The order that the filter parameters are pushed into the FilterParameterVector determines the order that they appear in the DREAM.3D user interface.


DREAM.3D uses a process called preflight to check its current pipeline for errors and warnings whenever any of the filters or values in the current pipeline have changed. The preflight process analyzes the current pipeline for setup errors and other mistakes before the user is given the option to execute the pipeline.

Each filter has its own preflight() function, which gets executed whenever preflight runs.

Example preflight() function: void ExampleFilter::preflight() { setInPreflight(true); emit preflightAboutToExecute(); emit updateFilterParameters(this); dataCheck(); emit preflightExecuted(); setInPreflight(false); } Example 3

The setInPreflight(true) function marks the filter as "in preflight". The signal preflightAboutToExecute() is emitted so that various operations can be performed before preflight occurs on the filter. The signal updateFilterParameters(this) is emitted and it invokes a slot that sets the values from the user interface into the filter. The dataCheck() function actually preflights the data in the filter, and is discussed below in greater detail. The signal preflightExecuted() is emitted so that various operations can be performed after the filter's preflight is finished. The setInPreflight(false) function marks the filter as no longer "in preflight".
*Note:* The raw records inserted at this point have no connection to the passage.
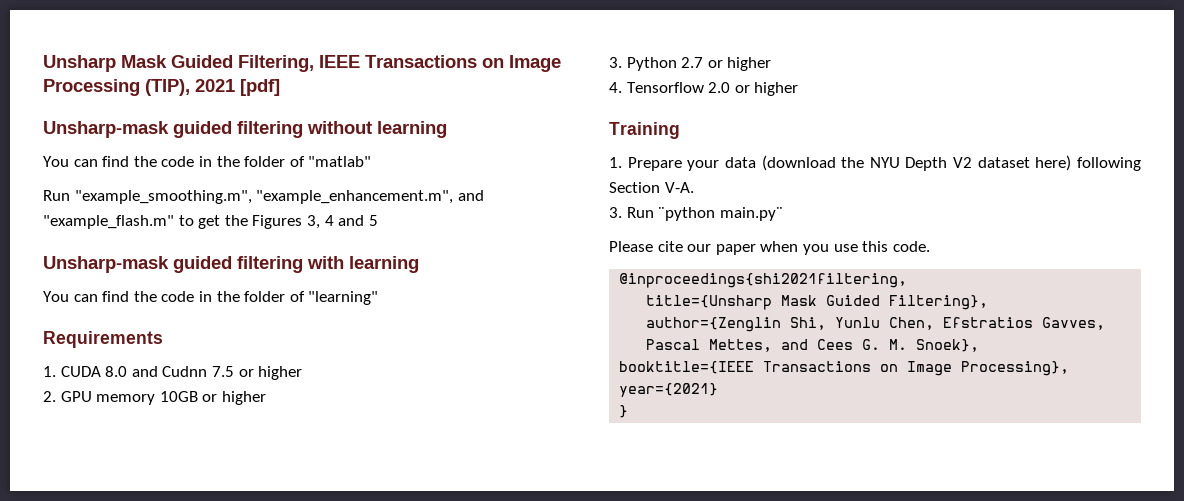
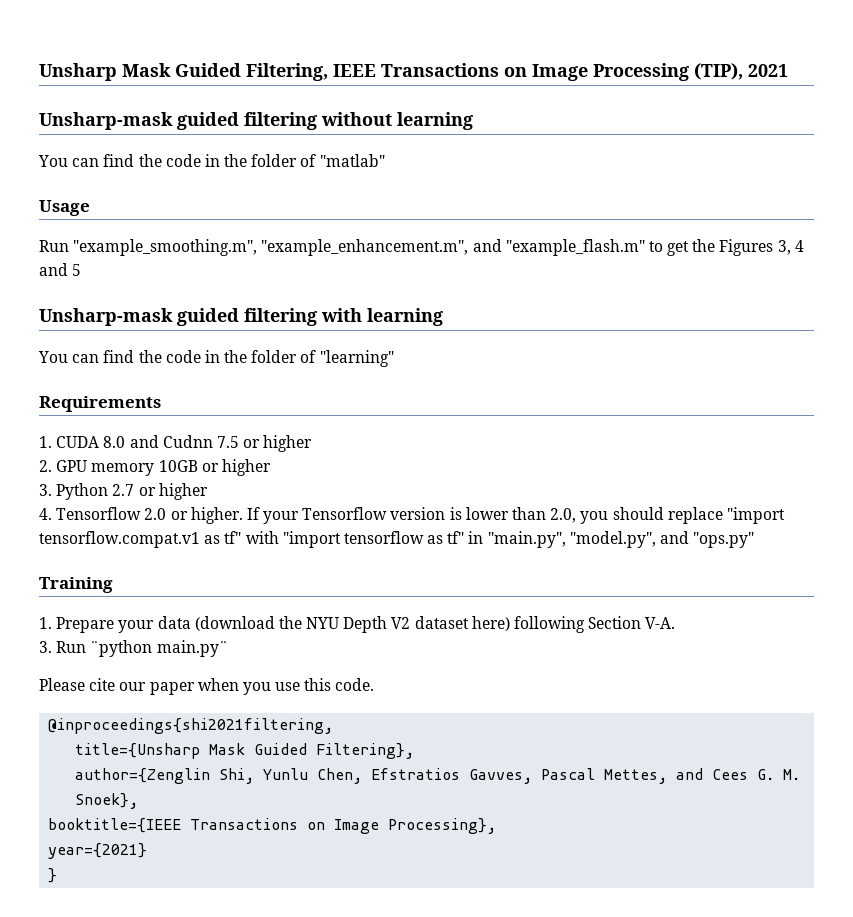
[240,79,280,96] [pdf] -> (788, 70) none
(372, 161) none -> [39,200,90,216] // Usage
[754,82,799,96] higher -> [190,507,785,524] [39,531,755,548] higher. If your Tensorflow version is lower than 2.0, you should replace "import tensorflow.compat.v1 as tf" with "import tensorflow as tf" in "main.py", "model.py", and "ops.py"

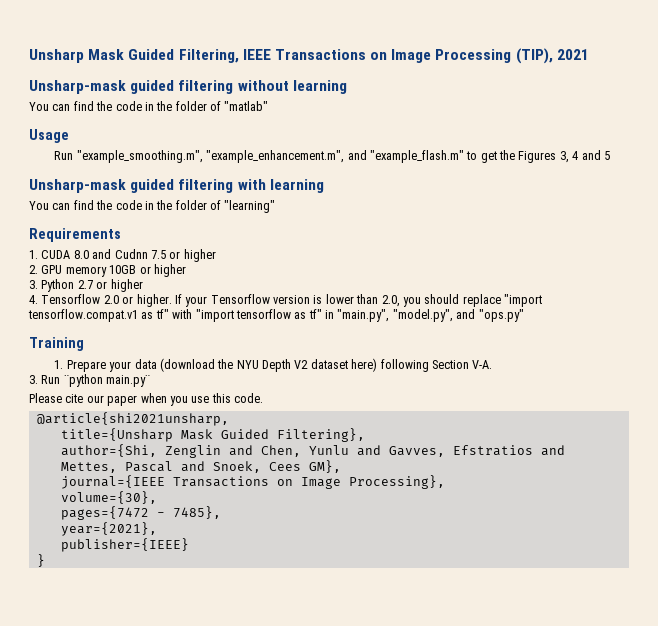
[48,718,334,734] @inproceedings{shi2021filtering, -> [36,412,229,426] @article{shi2021unsharp,
[75,768,801,784] [75,793,139,809] [48,818,497,834] [48,843,148,859] author={Zenglin Shi, Yunlu Chen, Efstratios Gavves, Pascal Mettes, and Cees G. M. Snoek}, // booktitle={IEEE Transactions on Image Processing}, // year={2021} -> [60,444,565,458] [60,460,341,473] [60,475,445,489] [60,491,157,504] [60,506,221,520] [60,522,157,536] [60,538,189,552] author={Shi, Zenglin and Chen, Yunlu and Gavves, Efstratios and Mettes, Pascal and Snoek, Cees GM}, // journal={IEEE Transactions on Image Processing}, // volume={30}, // pages={7472 - 7485}, // year={2021}, // publisher={IEEE}

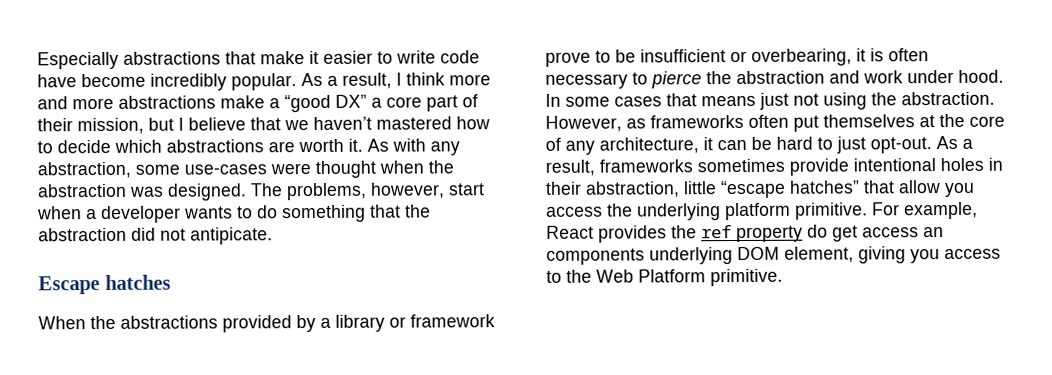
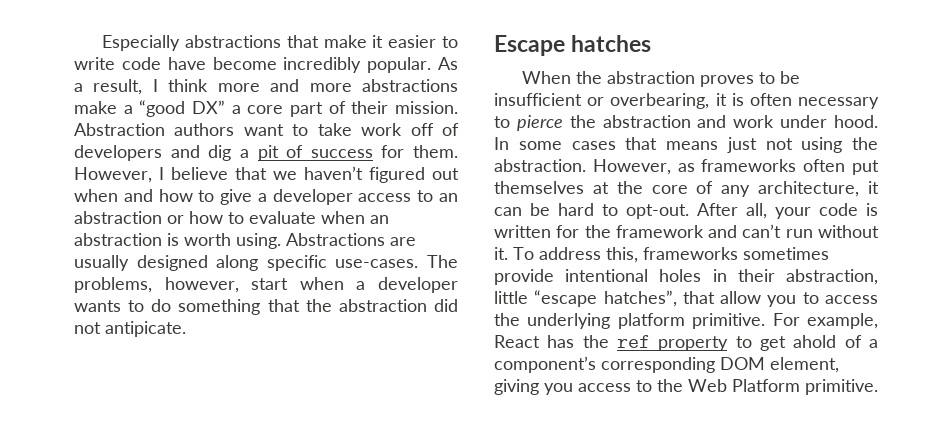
[77,117,174,135] mission, but -> [395,101,458,114] [74,123,459,136] [74,145,458,161] [74,167,152,183] mission. Abstraction authors want to take work off of developers and dig a pit of success for them. However,
[376,116,490,130] [37,138,460,156] [37,160,454,179] [37,183,247,201] mastered how to decide which abstractions are worth it. As with any abstraction, some use-cases were thought when the abstraction was designed. -> [369,167,459,183] [74,189,458,205] [74,211,389,224] [74,233,416,249] [74,255,419,271] figured out when and how to give a developer access to an abstraction or how to evaluate when an abstraction is worth using. Abstractions are usually designed along specific use-cases.
[120,314,495,333] [545,51,591,67] abstractions provided by a library or framework prove -> [607,71,755,87] abstraction proves
[836,135,973,154] [545,159,595,176] just opt-out. As a result, -> [626,203,878,219] [494,224,879,238] [494,247,638,263] opt-out. After all, your code is written for the framework and can’t run without it. To address this,
[789,180,860,194] hatches” -> [603,290,677,307] hatches”,
(975, 190) none -> [802,292,819,304] to
[598,225,667,243] provides -> [547,335,575,348] has
[807,224,944,242] [546,247,733,265] do get access an components underlying -> [735,335,878,351] [494,356,715,373] to get ahold of a component’s corresponding

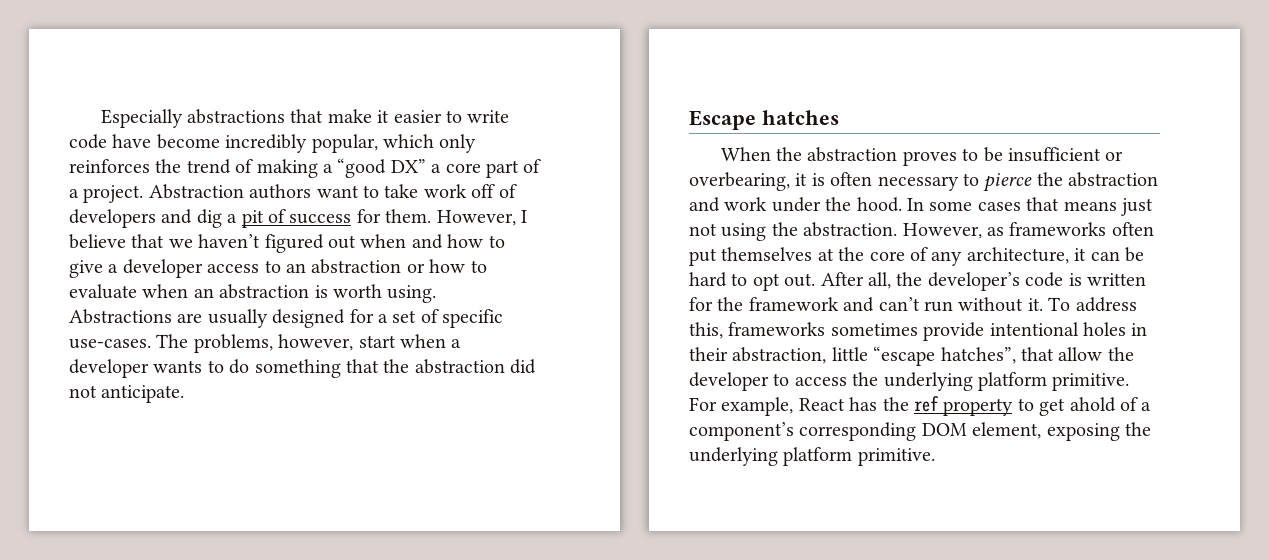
[367,57,458,73] [74,79,458,95] [74,101,117,114] popular. As a result, I think more and more abstractions make -> [311,134,477,153] [69,159,318,178] popular, which only reinforces the trend of making
[351,101,458,114] their mission. -> [69,185,144,203] a project.
[216,255,259,271] along -> [349,309,439,323] for a set of
[105,321,186,337] antipicate. -> [101,385,185,403] anticipate.
(828, 121) none -> [825,197,852,211] the
[626,203,811,219] opt-out. After all, your -> [752,272,1020,291] opt out. After all, the developer’s
[767,295,797,307] you -> [1107,347,1134,361] [689,372,769,391] the developer
[494,379,800,395] giving you access to the Web Platform -> [1046,422,1151,441] [689,447,853,466] exposing the underlying platform

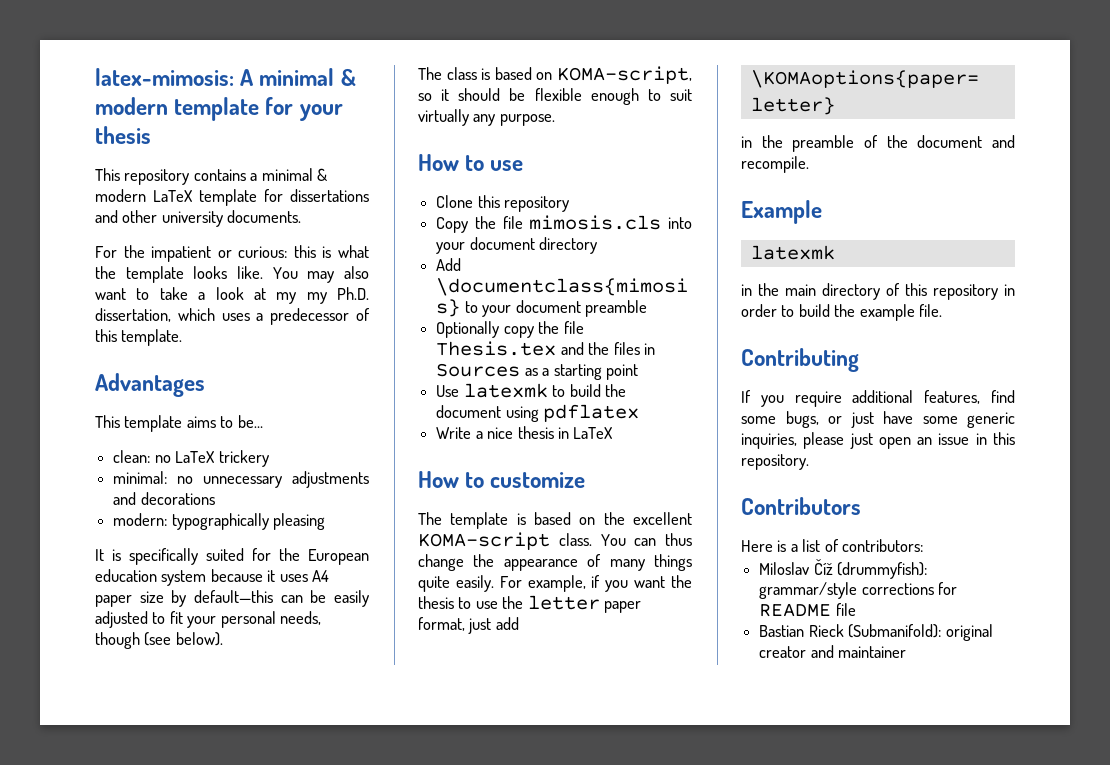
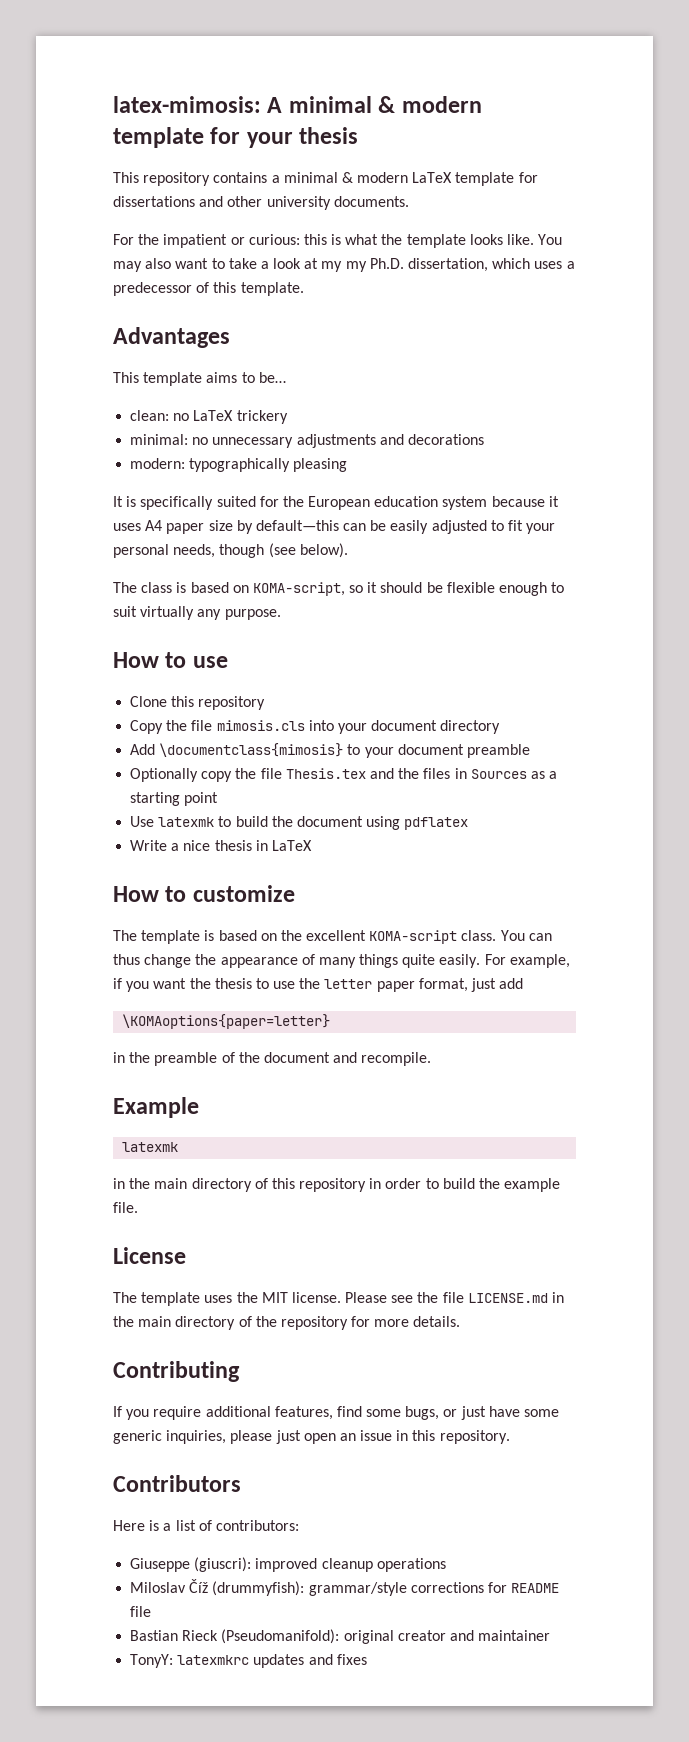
(943, 310) none -> [113,1247,186,1264] [113,1292,565,1306] [113,1316,461,1330] // License // The template uses the MIT license. Please see the file LICENSE.md in the main directory of the repository for more details.
(924, 545) none -> [130,1557,446,1572] // Giuseppe (giuscri): improved cleanup operations
[848,624,942,638] (Submanifold): -> [221,1629,340,1644] (Pseudomanifold):
(907, 652) none -> [130,1654,367,1668] // TonyY: latexmkrc updates and fixes

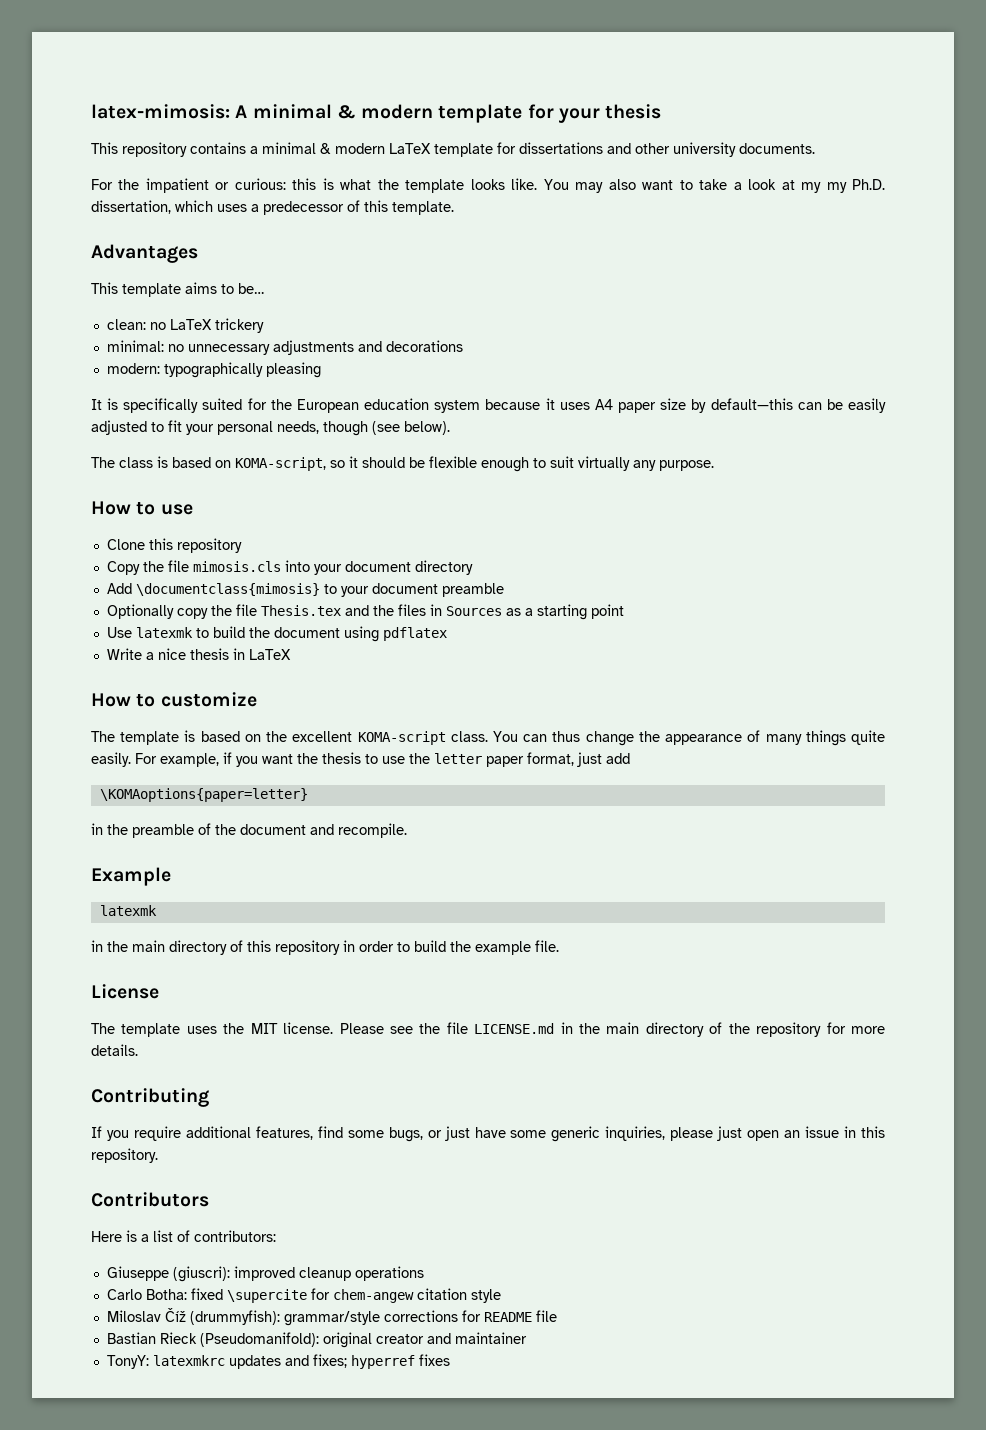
(446, 1565) none -> [106,1288,501,1303] // Carlo Botha: fixed \supercite for chem-angew citation style
(333, 1659) none -> [312,1354,415,1369] fixes; hyperref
Example 3 shows the necessary preflight code that should be written in every filter; developers can add extra code to the preflight() function if they wish.


The dataCheck() function is the section where the filter's developer can write all the sanity checks for the filter to make sure that the filter will run smoothly and without errors. These checks will be executed when preflight runs on the filter, and errors and warnings will appear if any of the checks fail.

Some examples of common sanity checks: - Created arrays have been given unique names. - Arrays needed by the filter currently exist when this filter is running. - Created arrays' tuple dimensions match their attribute matrix's tuple dimensions. - Values that cannot be negative should be positive, and vice versa. - The value that was input into the filter is in range. (i.e. An unsigned 8-bit integer array should be initialized only with values between 0-255).


The execute() function runs when the user actually starts the pipeline. This function contains the code that actually accomplishes the filter's intended objective.

Getter Functions

The getter functions allow the filter to procure various values for other areas of DREAM.3D to use. These functions are:

getHumanLabel(): The Filter Human Label (or the Filter Name in the image above) is the human-readable name of the filter.

getGroupName(): The Filter Group Name is the name of the group that the filter is categorized in. In the Filter Library, filters can be found according to Filter Group Name.

getSubGroupName(): The Filter Subgroup Name is the subgroup that the filter is categorized in. This is a secondary group within the filter's group.

getFilterVersion(): The Filter Version is the filter's unique version number.

getBrandingString(): The Branding String is a custom string that appears in the user interface to further label the filter.

getCompiledLibraryName(): The Compiled Library Name (or the Compiled Plugin Name in the image above) is the name of the plugin group that this filter is categorized in.